Do not ignore .dockerignore (it’s expensive and potentially dangerous)

Do not ignore .dockerignore (it’s expensive and potentially dangerous)

7 min read

In this article we will learn about the docker build context and how to optimize it (using the .dockerignore file).

Docker images can run anywhere on cheap cloud services so why bother optimizing them? Well it turns out there are lots of advantages to using .dockerignore. It can help reduce Docker image size, speedup docker build and avoid unintended secret exposure (read on to see what I mean). To understand why .dockerignore is so effective you have to understand the build context. Read this useful tutorial and jump into Codefresh to deploy your service!

Docker build context

The docker build command is used to build a new Docker image. There is one argument you can pass to the build command that specifies the build context. In most cases you usually pass the current directory as in docker build . -t my-app-image:1.0.1.

So, what is the Docker build context?

First, remember, that Docker is a client-server application, it consists of Docker client and Docker server (also known as the Docker daemon). The Docker client command line tool talks with the Docker server and asks it to do things. One of these things is Docker build: building a new Docker image. The Docker server can run on the same machine as the client or in a virtual machine, that also can be local, remote or in the cloud.

Why is that important and how is the Docker build context related to this fact?

In order to create a new Docker image, the Docker server needs access to the files, you want to create the Docker image from. So, you need somehow to send these files to the Docker server (because remember the Docker server can be another remote machine). These files are the Docker build context. The Docker client packs all build context files into a tar archive and uploads this archive to the Docker server. By default the client will take all files (and folders) in current working directory and use them as the build context. While the default behavior sounds good in theory, in practice you must be aware of its implications.

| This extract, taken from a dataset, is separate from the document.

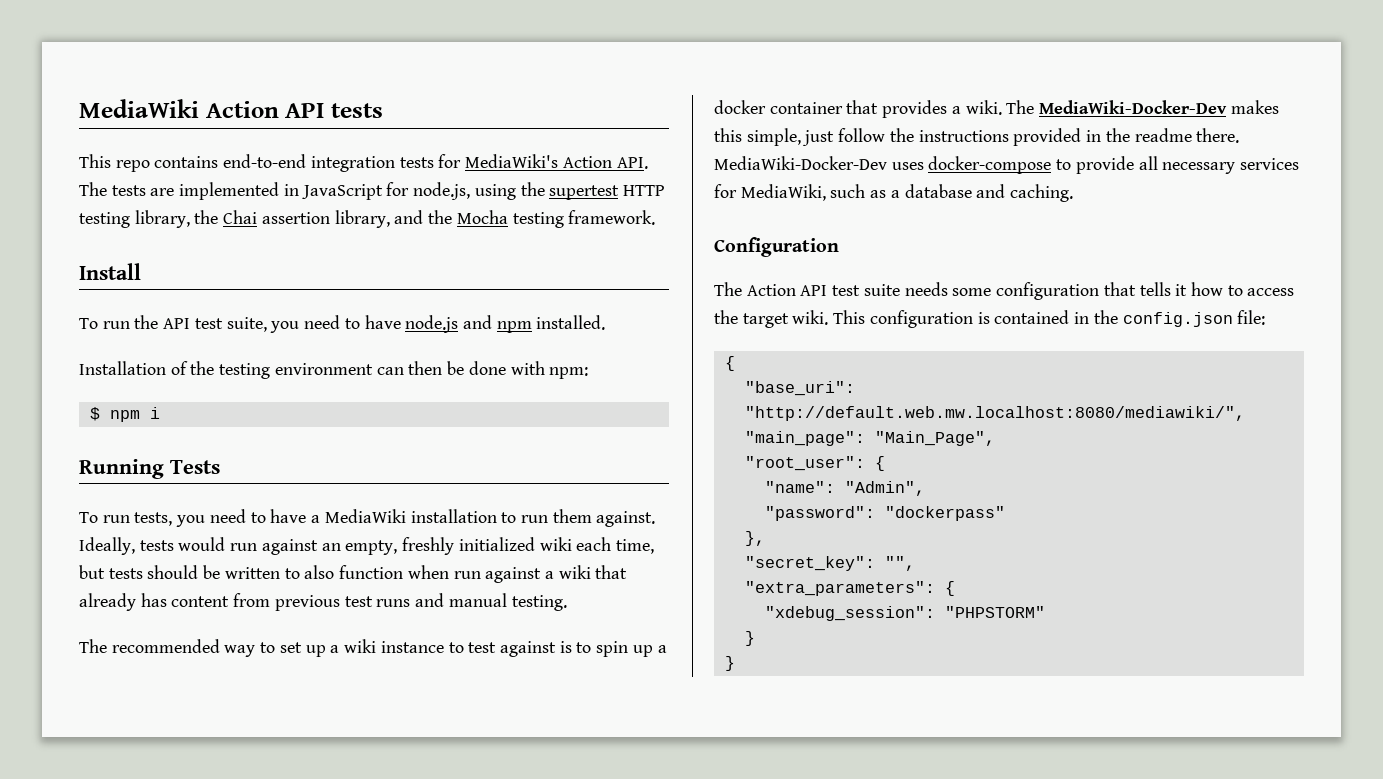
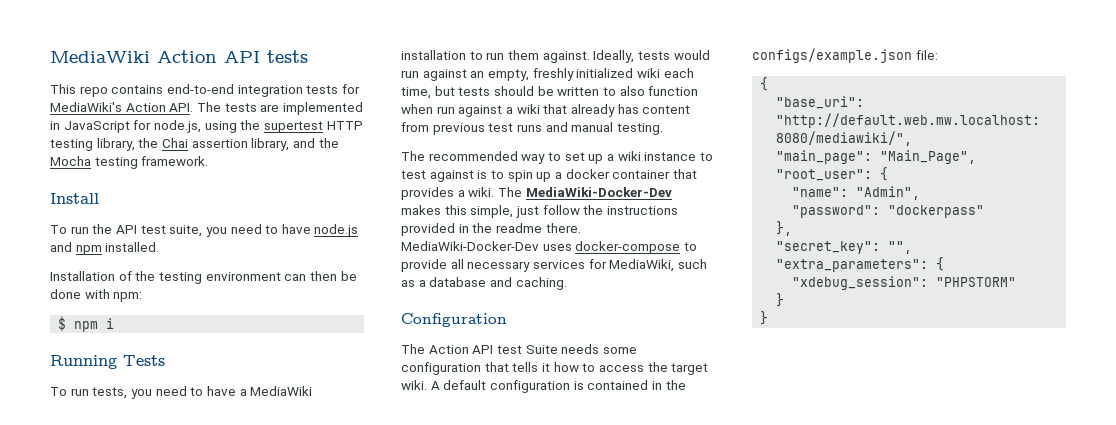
[863,284,900,296] suite -> [525,345,558,354] Suite
[833,310,866,324] This -> [430,380,487,390] A default
[1122,312,1233,327] config.json -> [752,48,912,63] configs/example.json

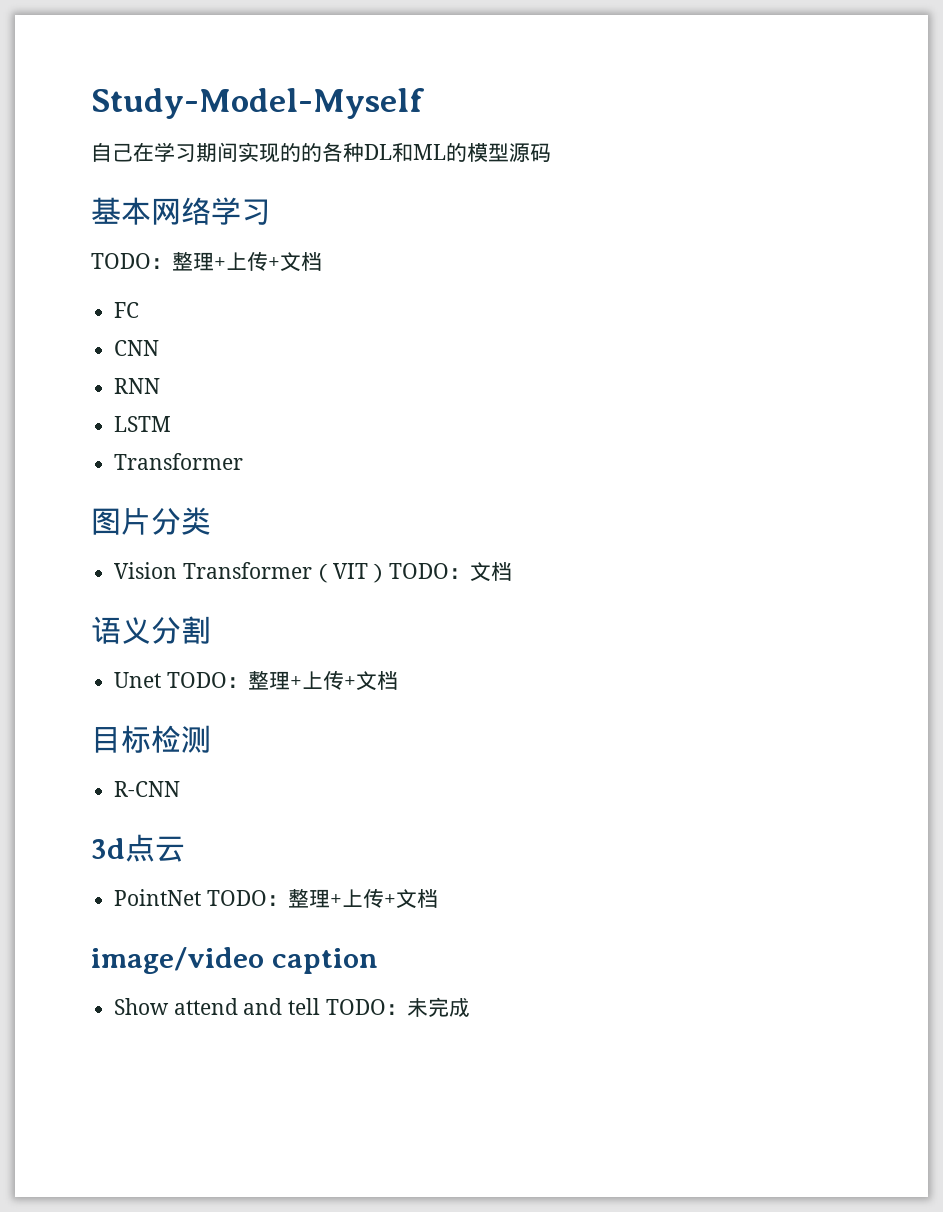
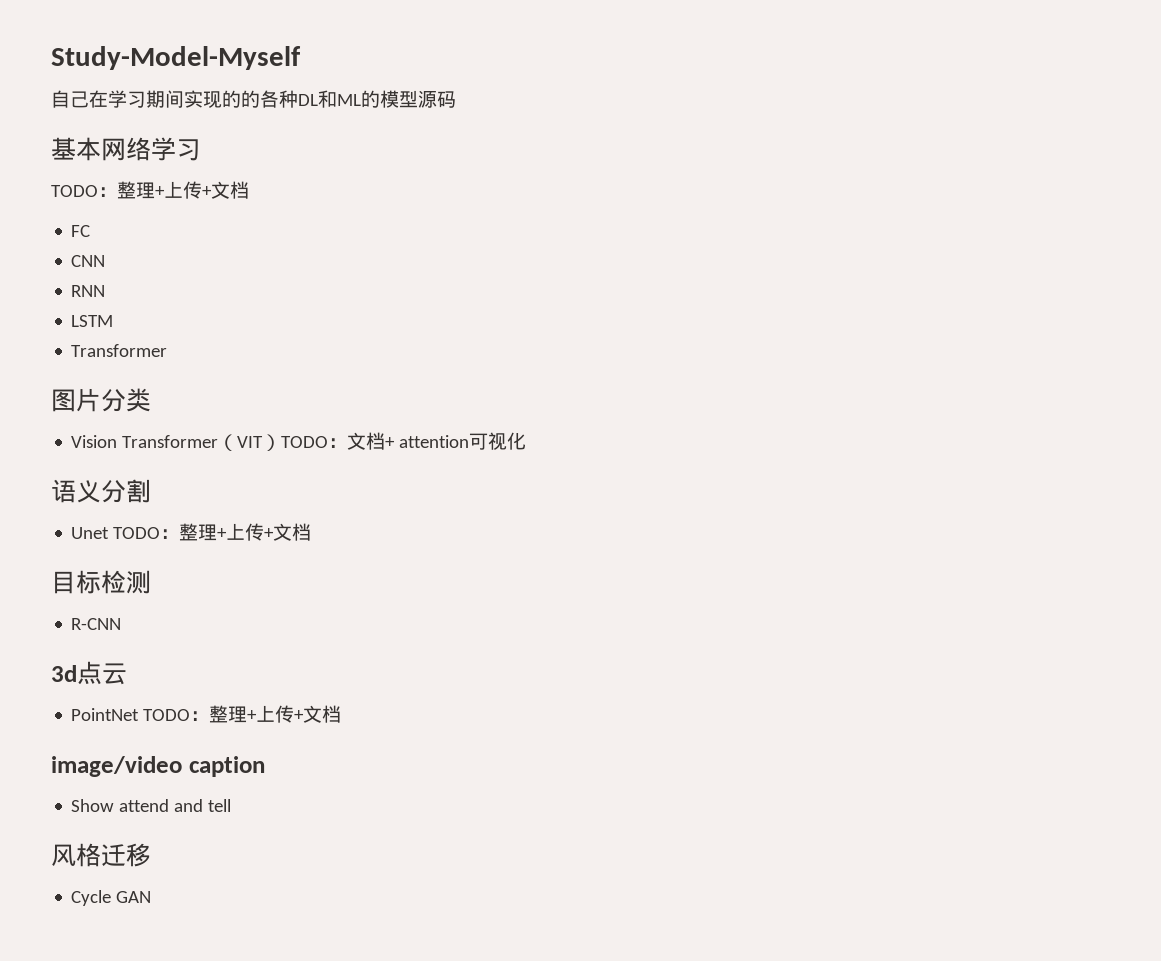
(512, 571) none -> [385,432,527,450] + attention可视化
[325,997,470,1017] TODO：未完成 -> [51,843,151,867] [71,890,152,906] // 风格迁移 // Cycle GAN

You can also use as Docker context an existing tar archive or git repository. In the case of a git repository, the client will clone it with submodules into a temporary folder and will create a build context archive from it.

Impact on Docker build

The first output line, that you see, running the docker build command is:

Sending build context to Docker daemon 45.3 MB
Step 1: FROM ...

This should make things clear. Actually, every time you are running the docker build command, the Docker client creates a new build context archive and sends it to the Docker server. So, you are always paying this “tax”: the time it takes to create an archive, storage and network traffic and latency time.

Tip: The rule of thumb is not adding files to the build context, if you do not need them in your Docker image. The Docker context should be minimal and secret-free.

The .dockerignore file

The .dockerignore file is the tool, that can help you to define the Docker build context you really need. Using this file, you can specify ignore rules and exceptions from these rules for files and folder, that won’t be included in the build context and thus won’t be packed into an archive and uploaded to the Docker server.

Why should you care?

Indeed, why should you care? Computers today are fast, networks are also pretty fast (hopefully) and storage is cheap. So, this “tax” may be not that big, right?
I will try to convince you, that you should care.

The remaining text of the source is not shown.